Can anyone pls. help me to setup well-working search for replicated/distributed caches?
I need to allocate a distributed cache on 2-4 nodes and a replicated cache on 2 nodes. Both might be synchronized or not (not decided yet). I’m using only sync. ones now.

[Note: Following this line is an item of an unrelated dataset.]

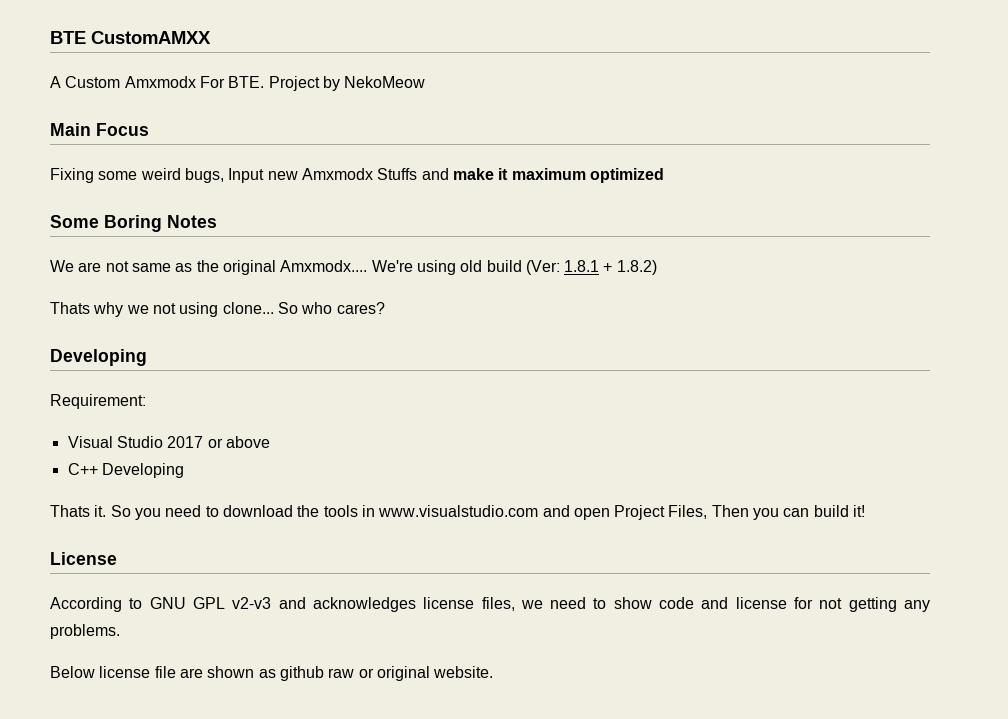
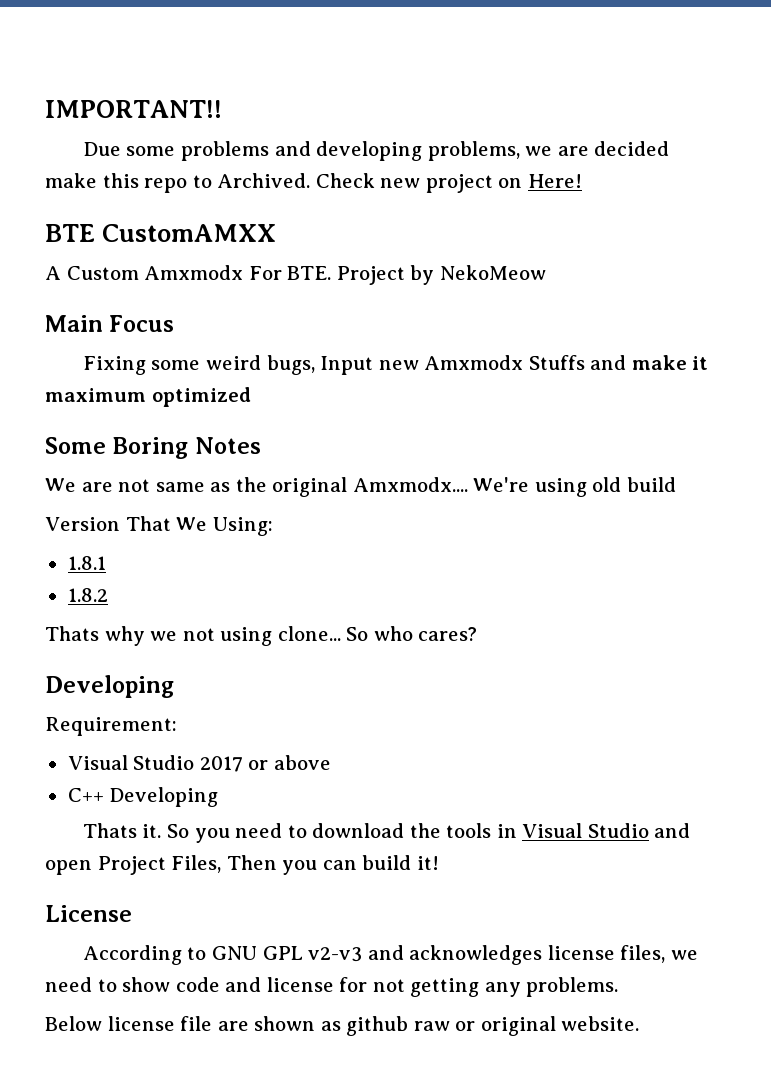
(50, 37) none -> [45,100,222,118] [82,141,670,161] [45,173,582,193] IMPORTANT!! // Due some problems and developing problems, we are decided make this repo to Archived. Check new project on Here! //
[525,260,560,275] (Ver: -> [45,516,273,536] // Version That We Using: //
[603,260,657,275] + 1.8.2) -> [67,588,108,602] // 1.8.2
[378,505,539,517] www.visualstudio.com -> [522,823,649,838] Visual Studio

I also need searching them so I enabled the index:
ConfigurationBuilder cfg = …;
cfg.clustering().cacheMode(CacheMode.REPL_SYNC)
.transaction().transactionMode(TransactionMode.TRANSACTIONAL)
.indexing().index(Index.ALL).indexing()
.addProperty("default.directory_provider", "infinispan")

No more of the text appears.